Depuis 2022, le gouvernement du Canada a instauré trois vagues de modifications de la Loi sur la concurrence (Loi), apportant ainsi d’importants changements aux lois sur la concurrence canadiennes. Les modifications les plus récentes ont reçu la sanction royale le 20 juin 2024. Notre publication sur l’ensemble des modifications se trouve ici. Le présent bulletin fait partie d’une série visant à aider les entreprises à comprendre et à respecter leurs nouvelles obligations en vertu de la Loi.

Avec l’adoption du projet de loi C-59, les fusions touchant des sociétés canadiennes devront composer avec de nouveaux enjeux en raison des importantes modifications apportées aux dispositions de la Loi en matière d’examen des fusions. Les entreprises qui prévoient conclure des transactions constituant des fusions en vertu de la Loi devront comprendre comment leurs affaires seront touchées et envisager de retenir les services de conseillers juridiques en droit de la concurrence dès les débuts du processus pour s’assurer d’évaluer les risques éventuels liés aux lois sur la concurrence à l’égard de leurs transactions afin d’élaborer une stratégie d’examen de la fusion efficace.

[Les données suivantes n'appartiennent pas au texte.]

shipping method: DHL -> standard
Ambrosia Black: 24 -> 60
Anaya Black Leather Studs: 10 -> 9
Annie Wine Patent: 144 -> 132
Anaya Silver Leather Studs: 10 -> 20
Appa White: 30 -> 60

De nouvelles présomptions structurales concernant les fusions anti-concurrentielles et un fardeau de la preuve inversé pour les parties fusionnantes

Auparavant, une fusion était légale en vertu de la Loi, à moins que le commissaire de la concurrence (commissaire) ne prouve qu’elle était susceptible d’avoir pour effet d’empêcher ou de diminuer sensiblement la concurrence. La Loi interdisait également au Tribunal de la concurrence (Tribunal) de conclure qu’une fusion aurait pour effet d’empêcher ou de diminuer sensiblement la concurrence en se fondant uniquement sur une augmentation de la concentration ou de la part du marché.

Parmi les changements les plus significatifs apportés par le projet de loi C-59 figure l’instauration de présomptions structurales selon lesquelles les fusions dépassant les seuils prescrits de parts de marché et de concentration sont anti-concurrentielles1. Lorsque les présomptions s’appliquent, le fardeau de la preuve est inversé, et c’est aux parties fusionnantes qu’il incombe de réfuter la présomption en établissant, selon la prépondérance des probabilités, que leur transaction n’aura pas pour effet d’empêcher ou de diminuer sensiblement la concurrence.

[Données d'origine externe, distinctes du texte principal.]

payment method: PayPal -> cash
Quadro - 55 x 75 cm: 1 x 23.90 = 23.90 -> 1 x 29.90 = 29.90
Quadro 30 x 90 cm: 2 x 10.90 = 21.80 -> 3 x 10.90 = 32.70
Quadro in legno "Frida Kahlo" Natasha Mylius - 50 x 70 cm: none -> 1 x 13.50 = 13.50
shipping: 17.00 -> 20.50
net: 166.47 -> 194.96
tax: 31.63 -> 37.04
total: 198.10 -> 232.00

Il faudra tenir compte de facteurs tels que les effets concurrentiels vraisemblables de la transaction liés aux prix et non liés aux prix, l’étendue et l’efficacité de la concurrence restante, la disponibilité de substituts, les barrières à l’entrée et d’autres facteurs du genre. Même si plusieurs considérations de ce type constituaient des caractéristiques de l’examen des fusions au Canada avant l’adoption du projet de loi C-59, le fait que les parties fusionnantes sont dorénavant tenues de prouver un fait négatif signifie qu’elles devront s’attendre à fournir davantage de preuves pour remplir ce critère par rapport à ce qui était demandé auparavant. Il reste à voir quel degré de preuve sera requis pour s’acquitter de ce fardeau.

Les seuils prescrits déclenchent les présomptions structurales si, dans un marché pertinent, i) il y aura une augmentation de l’indice de concentration2 de plus de 100 et que ii) l’indice de concentration sera vraisemblablement supérieur à 1 800 ou les parties auront une part du marché combinée vraisemblablement supérieure à 30 %.

Vu les présomptions structurales et les seuils prescrits, il sera plus important que jamais de veiller à ce que les marchés pertinents soient définis de manière appropriée et que les indices de concentration et les parts de marché soient déterminés adéquatement, particulièrement dans les situations complexes, d’autant que, par le passé, le Bureau de la concurrence (Bureau) a adopté des positions incisives quant à la définition des marchés qui ne se sont pas toujours imposées.

En outre, l’inclusion d’une part du marché combinée de 30 % dans les seuils prescrits par la Loi remet en question le seuil d’examen des fusions figurant dans les lignes directrices Fusions – Lignes directrices pour l’application de la loi actuelles publiées par le Bureau, qui prévoit que le commissaire ne contestera généralement pas une fusion lorsque la part du marché détenue par l’entreprise fusionnée après la fusion serait inférieure à 35 %3 et s’en écarte.

En conséquence, lorsqu’il est évident ou qu’il est permis de croire que les transactions dépassent l’un ou l’autre des seuils prescrits, les examens des fusions seront vraisemblablement plus longs, plus complexes et assujettis à des exigences élevées en matière de documents et de données. De plus, comme l’approche générale du Bureau en matière d’examen des fusions à la lumière des présomptions structurales reste à voir, les parties fusionnantes devront probablement se demander si elles sont prêtes à conclure leurs transactions sans l’accord présumé du Bureau plus souvent qu’auparavant et dans quelles circonstances elles seraient disposées à le faire.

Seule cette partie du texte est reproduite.